IndexVariable.quantile(q, dim=None, method='linear', keep_attrs=None, skipna=None, interpolation=None)[source]#

Compute the qth quantile of the data along the specified dimension.

Returns the qth quantiles(s) of the array elements.

  • q (float or sequence of float) – Quantile to compute, which must be between 0 and 1 inclusive.

  • dim (str or sequence of str, optional) – Dimension(s) over which to apply quantile.

  • method (str, default: "linear") – This optional parameter specifies the interpolation method to use when the desired quantile lies between two data points. The options sorted by their R type as summarized in the H&F paper [1] are:

    1. “inverted_cdf”

    2. “averaged_inverted_cdf”

    3. “closest_observation”

    4. “interpolated_inverted_cdf”

    5. “hazen”

    6. “weibull”

    7. “linear” (default)

    8. “median_unbiased”

    9. “normal_unbiased”

    The first three methods are discontiuous. The following discontinuous variations of the default “linear” (7.) option are also available:

    • “lower”

    • “higher”

    • “midpoint”

    • “nearest”

    See numpy.quantile() or [1] for details. The “method” argument was previously called “interpolation”, renamed in accordance with numpy version 1.22.0.

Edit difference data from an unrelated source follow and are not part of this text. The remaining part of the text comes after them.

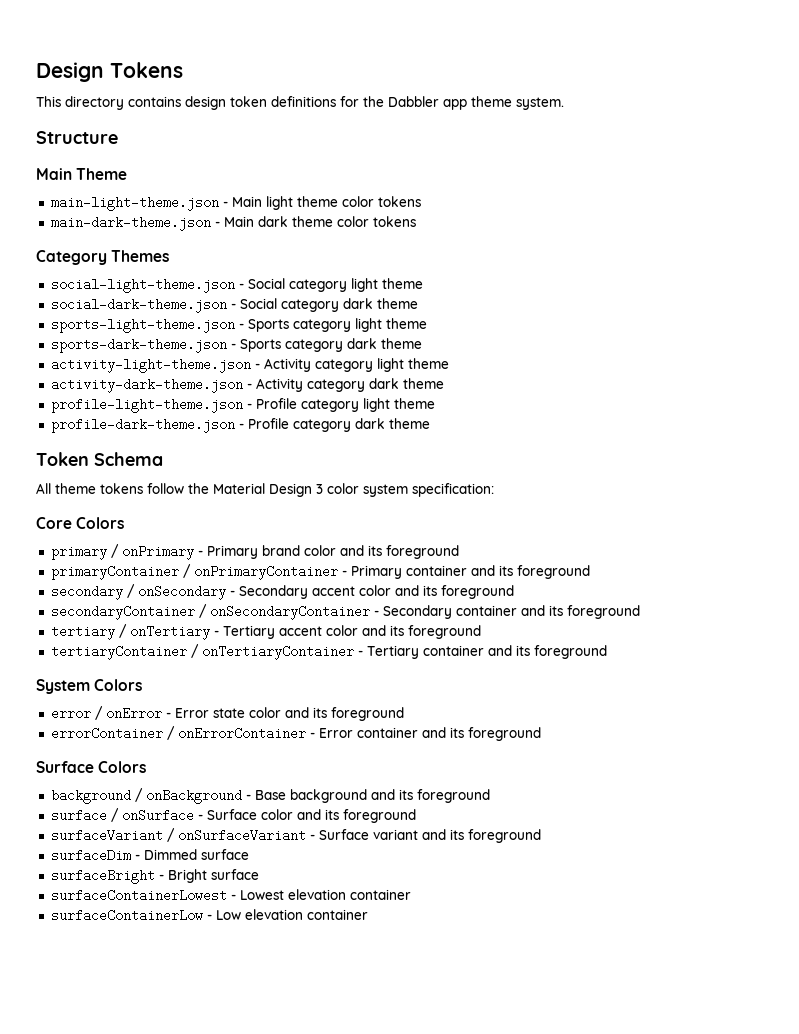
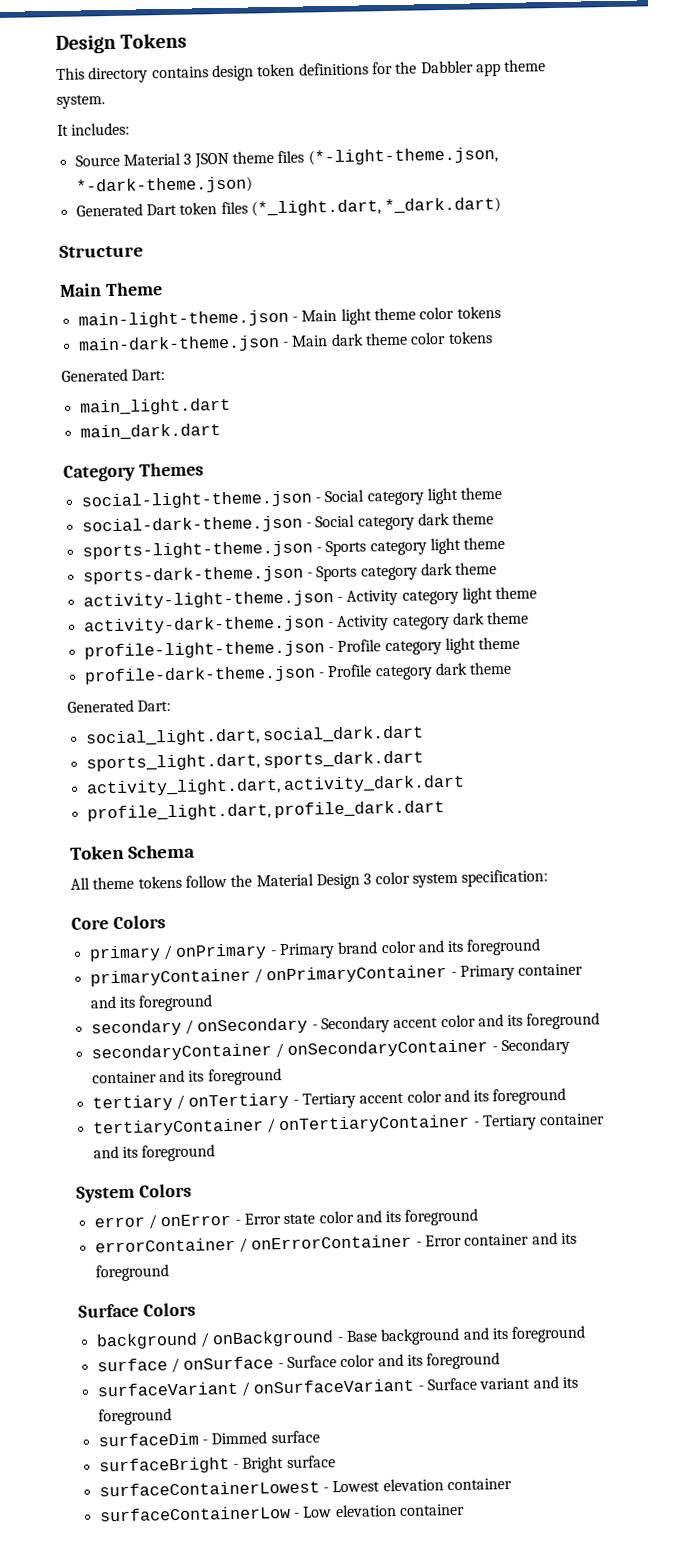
+ It includes:
+ Source Material 3 JSON theme files (*-light-theme.json, *-dark-theme.json)
+ Generated Dart token files (*_light.dart, *_dark.dart)
  main-dark-theme.json - Main dark theme color tokens
+ Generated Dart:
+ main_light.dart
+ main_dark.dart
  profile-dark-theme.json - Profile category dark theme
+ Generated Dart:
+ social_light.dart, social_dark.dart
+ sports_light.dart, sports_dark.dart
+ activity_light.dart, activity_dark.dart
+ profile_light.dart, profile_dark.dart

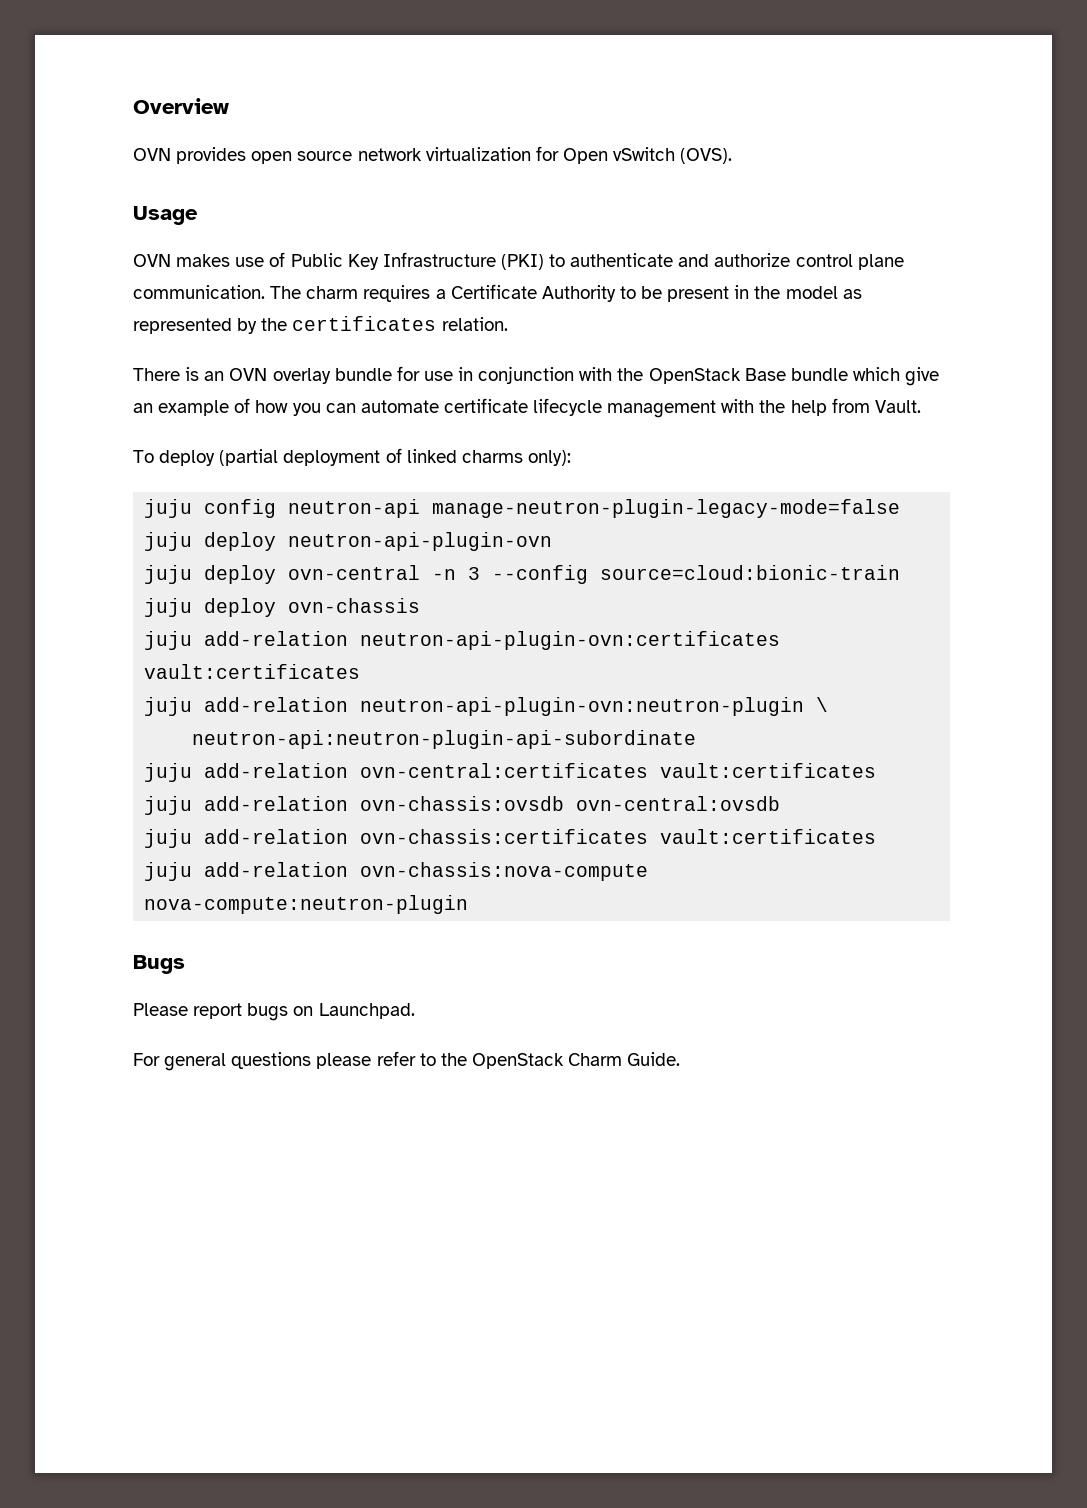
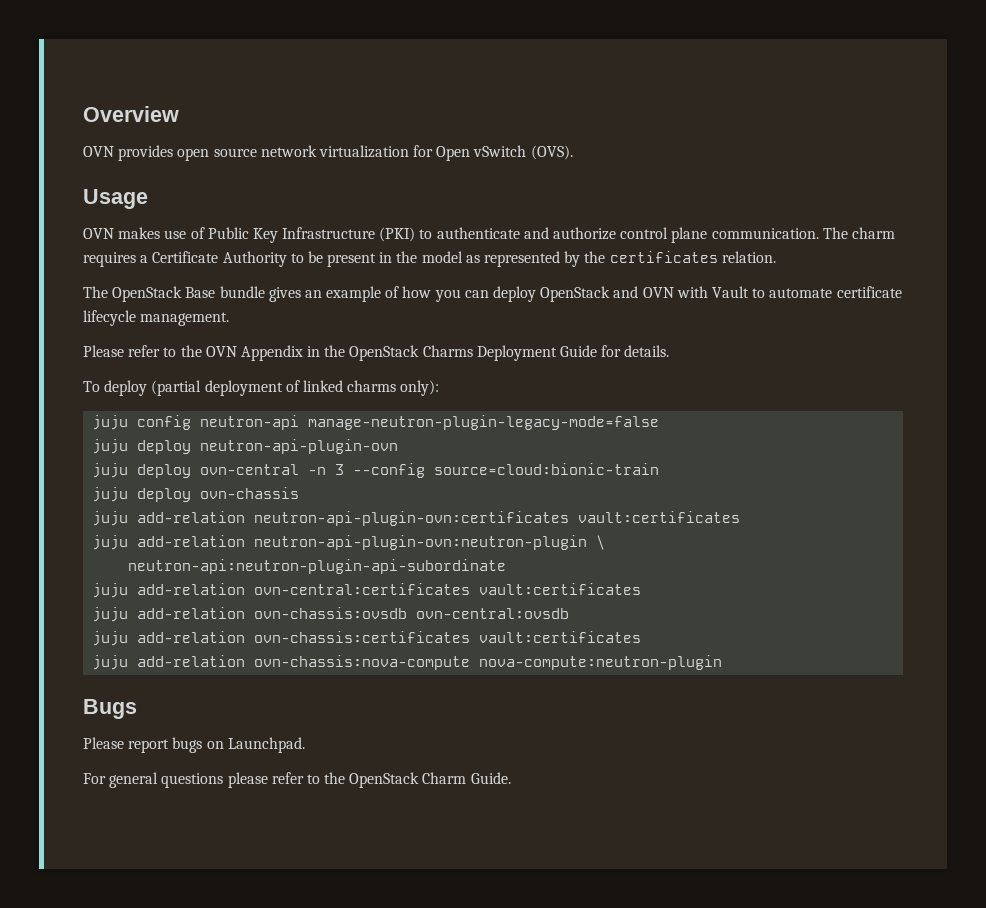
- There is an OVN overlay bundle for use in conjunction with the OpenStack Base bundle which give an example of how you can automate certificate lifecycle management with the help from Vault.
+ The OpenStack Base bundle gives an example of how you can deploy OpenStack and OVN with Vault to automate certificate lifecycle management.
+ Please refer to the OVN Appendix in the OpenStack Charms Deployment Guide for details.

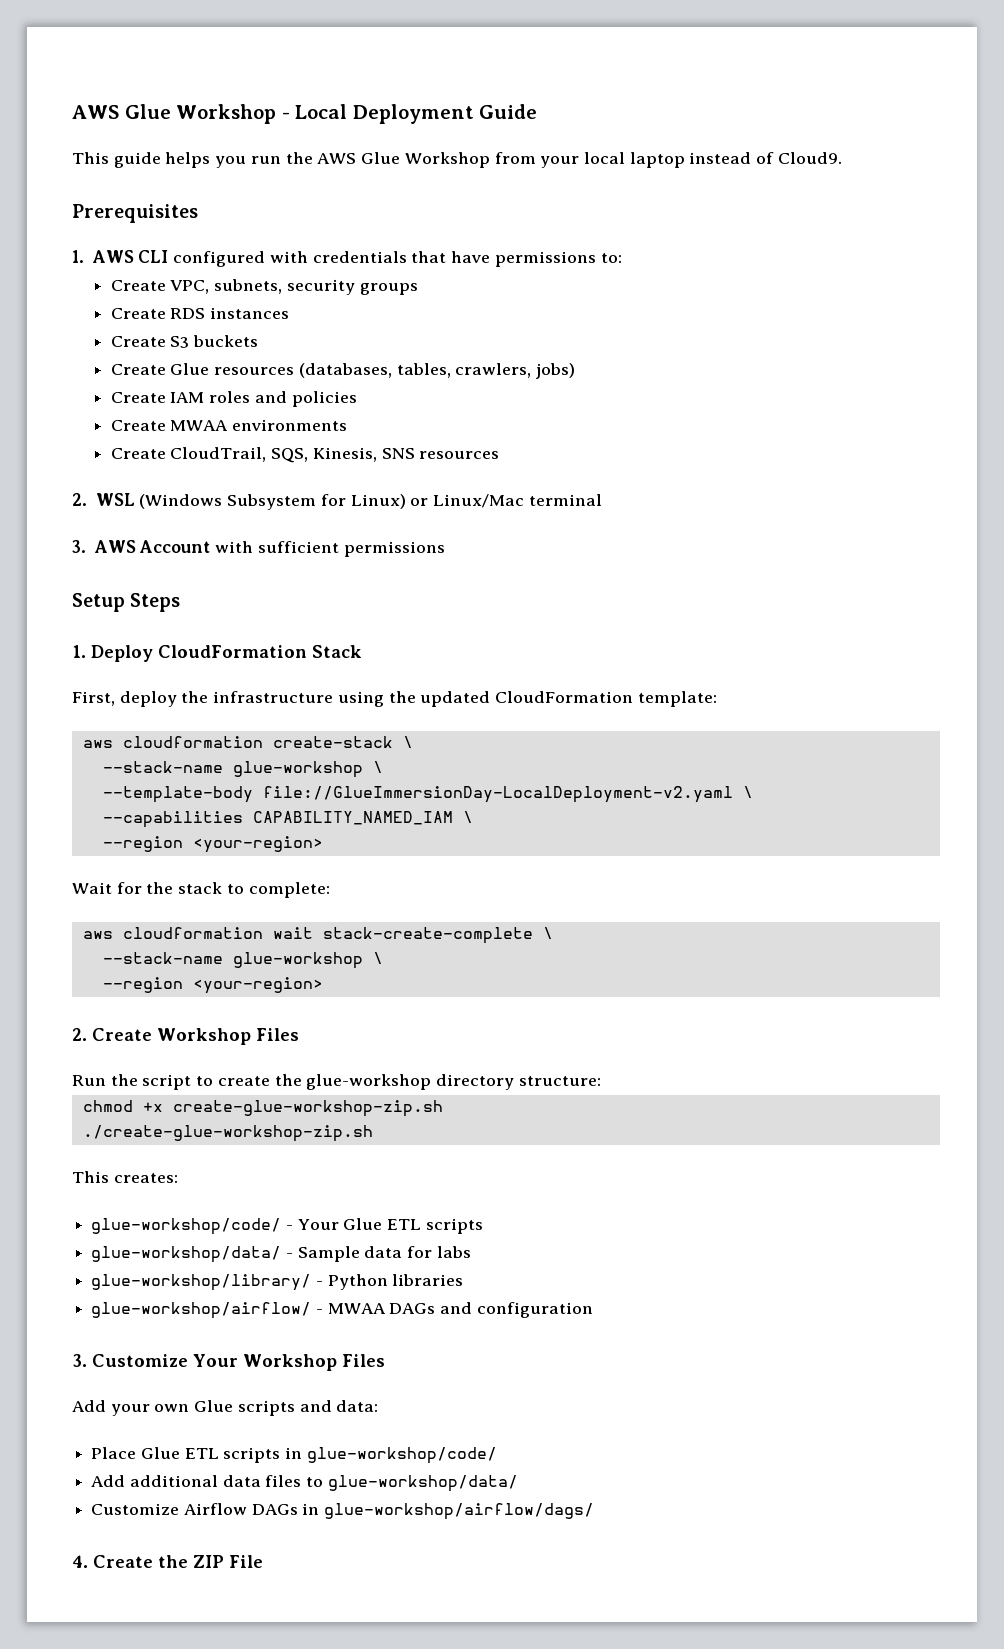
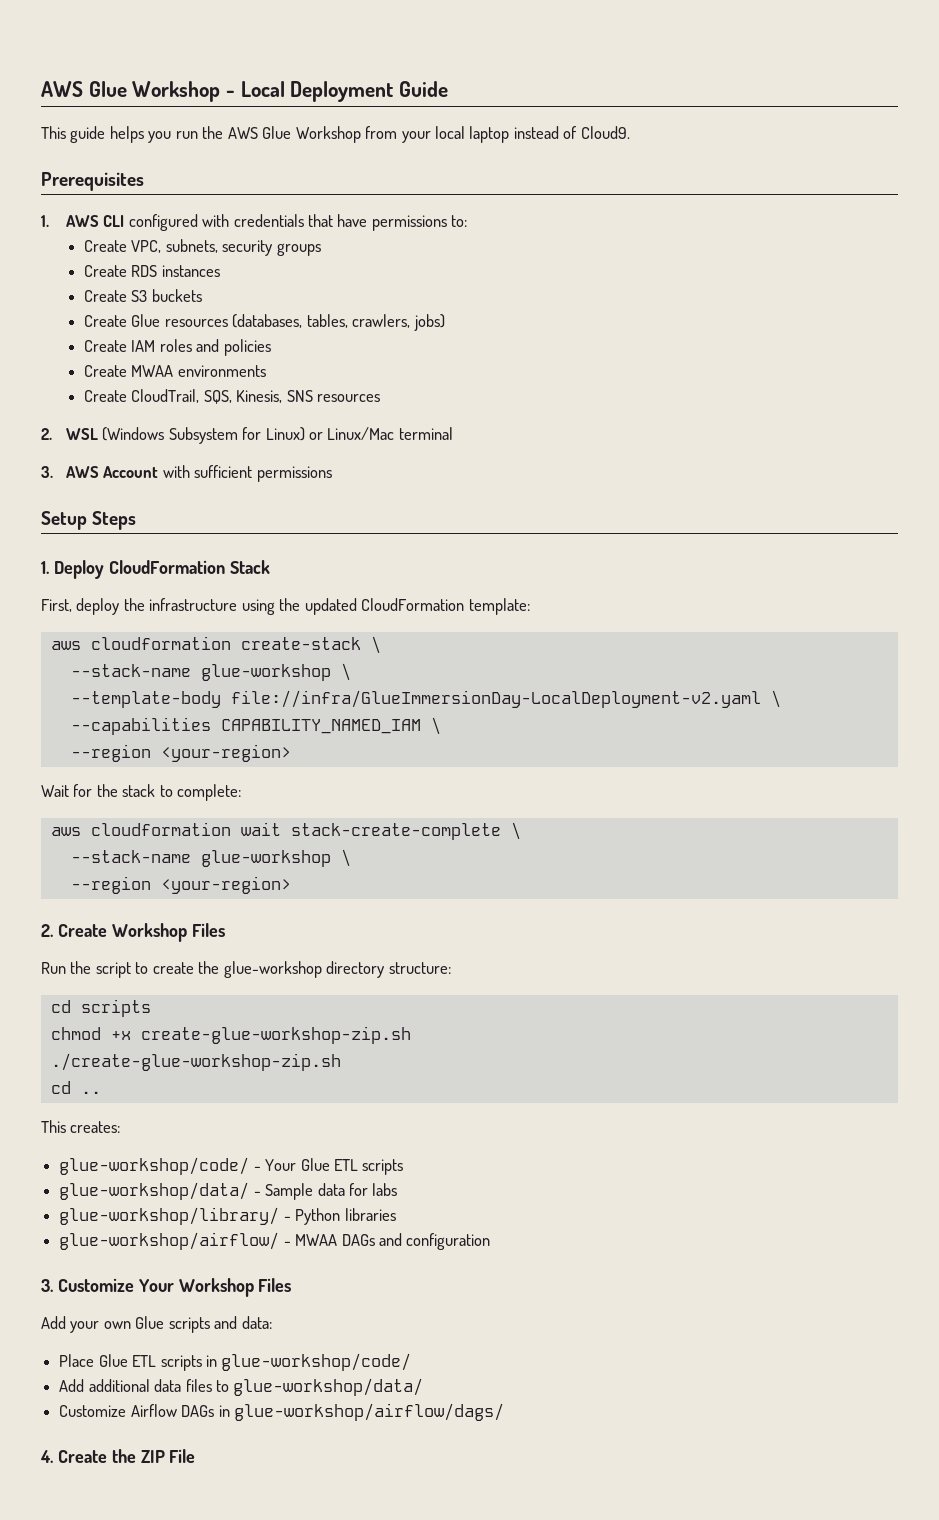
- --template-body file://GlueImmersionDay-LocalDeployment-v2.yaml \
+ --template-body file://infra/GlueImmersionDay-LocalDeployment-v2.yaml \
+ cd scripts
+ cd ..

  • keep_attrs (bool, optional) – If True, the variable’s attributes (attrs) will be copied from the original object to the new one. If False (default), the new object will be returned without attributes.

  • skipna (bool, optional) – If True, skip missing values (as marked by NaN). By default, only skips missing values for float dtypes; other dtypes either do not have a sentinel missing value (int) or skipna=True has not been implemented (object, datetime64 or timedelta64).


quantiles (Variable) – If q is a single quantile, then the result is a scalar. If multiple percentiles are given, first axis of the result corresponds to the quantile and a quantile dimension is added to the return array. The other dimensions are the dimensions that remain after the reduction of the array.